Spotlight on...Has Chinese retail lost its lustre?
By Petah Marian | 3 August 2012
China's reputation as one of the most attractive emerging consumer markets has come under pressure in recent months, with jitters around its slowing retail growth, combined with a series of profit warnings from local brands. However, reports that China is loosing its lustre may be premature, as Petah Marian reports.
Retail growth in mainland China has been slowing since December last year, with growth falling from 18.1% to 13.7% in June. As far as clothing is concerned, sales grew 26.7% in December last year, but slowed to 20.2% growth in June.
These declines have sparked headlines referring to the "painful" Chinese slowdown or describing how the trend is "taking its toll" on businesses with operations in China.
However, industry watchers are quick to point to the fact that while growth is slowing, it is not in decline. "I don't think we should get overly concerned about the slowing growth rate in China, which is often confused with a decline overall," Mintel's chief China market strategist Paul French tells just-style.
"This is a sign of maturity and growing sophistication among consumers in tier 1 cities and is completely understandable and expected after half a dozen years of go-go spending. All the conditions remain for strong continued retail sales in tier 1 China - white collar wage rises are still in the 6-7% per annum range," says French.
He adds that the slowdown is a sign that the 300m middle class people in tier 1 and a few in tier 2 are reaching maturity.
"These people benefited from the reforms massively in the last few years with white collar wage rises in excess of 10% per annum and the transfer to the private property market and asset ownership.
"This group is now saving for larger ticket purchases [booming sales of cars and growth in international tourism travel from China] and financial products like insurance, healthcare, critical illness, education funds and old age funds."
Retail market levelling out
French emphasises that much of the slowdown is coming from tier 1 cities, while stronger growth is taking place in tier 2, 3 and 4 cities.
"This is completely natural too, and good in the long term as it will address the unevenness of China's retail market with a western level of consumption and retail infrastructure in Shanghai, Beijing and a few other places and retarded retail in tiers 2/3 and below.
"That would not be the pattern of growth seen anywhere else and it won't be in China either. Tier 2/3 is where China's middle class is now growing and where wage rises are upwards of 10% per annum and property prices far less inflated than in Shanghai and Beijing."
The Mintel market strategist believes that the next few years will be about bridging the gap between blue and white collar workers, with blue collar workers receiving 10% annual wage increases alongside big rises in minimum wages.

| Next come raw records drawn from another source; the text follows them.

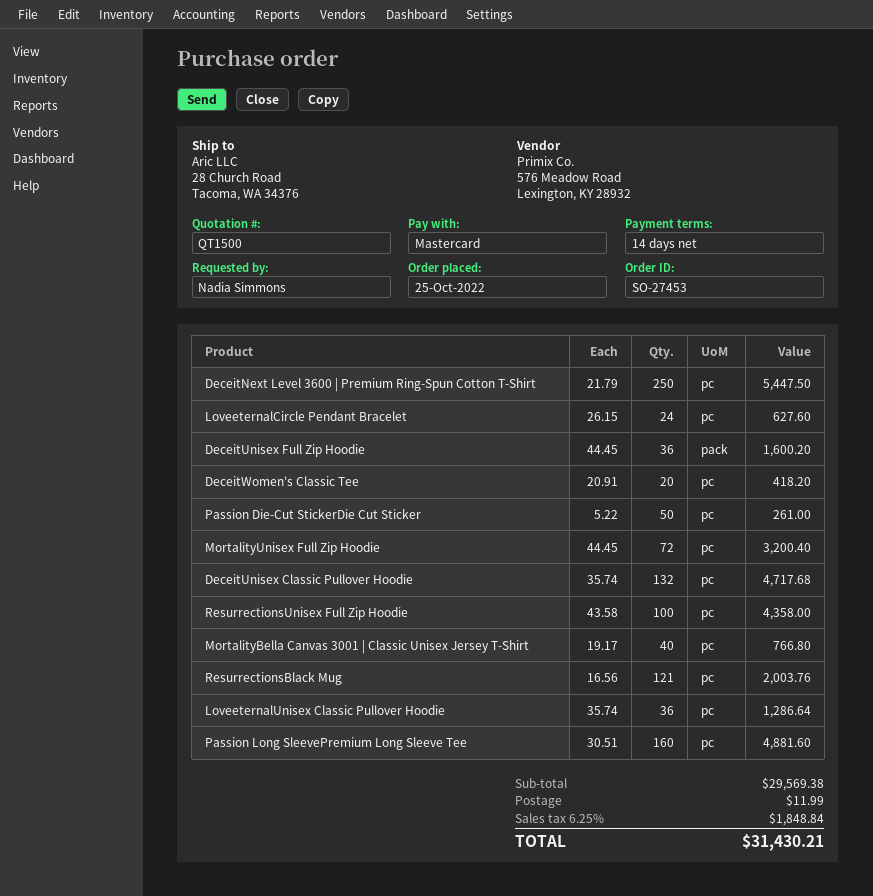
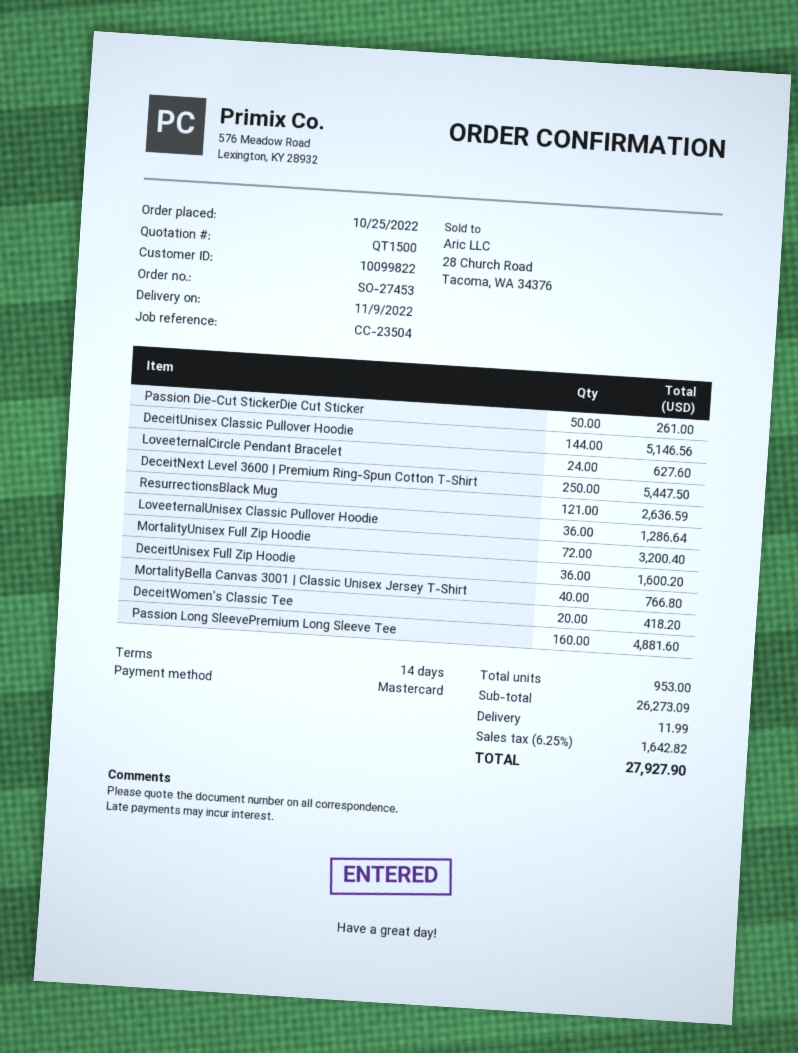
DeceitUnisex Classic Pullover Hoodie: 132 for 4717.68 -> 144 for 5146.56
ResurrectionsUnisex Full Zip Hoodie: 100 for 4358.00 -> none
ResurrectionsBlack Mug: 121 for 2003.76 -> 121 for 2636.59
subtotal: 29569.38 -> 26273.09
tax: 6.25% = 1848.84 -> 6.25% = 1642.82
total: 31430.21 -> 27927.90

"This is the government's policy to let the middle class stand alone now and raise up the incomes and consumer level of the working class to prevent too big a gap in society," says French.
While growth remains positive, the slowdown has had some casualties. Chinese sportswear brand Li Ning appointed a new head, replacing CEO Zhang Zhi Yong after it downgraded its full-year expectations.
Chinese apparel company Ever-Glory also lowered its second-quarter guidance after achieving weaker than expected sales. It attributed the slowdown to a decline in domestic consumption in China.
"The eroding global economy in the first half year of 2012 affected China's economic environment. As a result, domestic consumption decreased significantly," the company said earlier this month.
However, French argues that the slowdown recorded by companies is more about increased competition than subdued consumer sentiment.
"There's plenty of money being spent, but on more brands as everyone enters this market. In clothing, this year we get American Eagle, Forever 21 and more new players. The pie is getting bigger, but the individual slices might be thinner."
For brands already in China, growth is set to continue apace. Sunny Wong, the managing director of Trinity, a luxury men's wear retailer in China which operates over 500 stores, tells just-style that while the slowdown has led to a "very flat kind of business" the major companies are not slowing down their expansion strategies.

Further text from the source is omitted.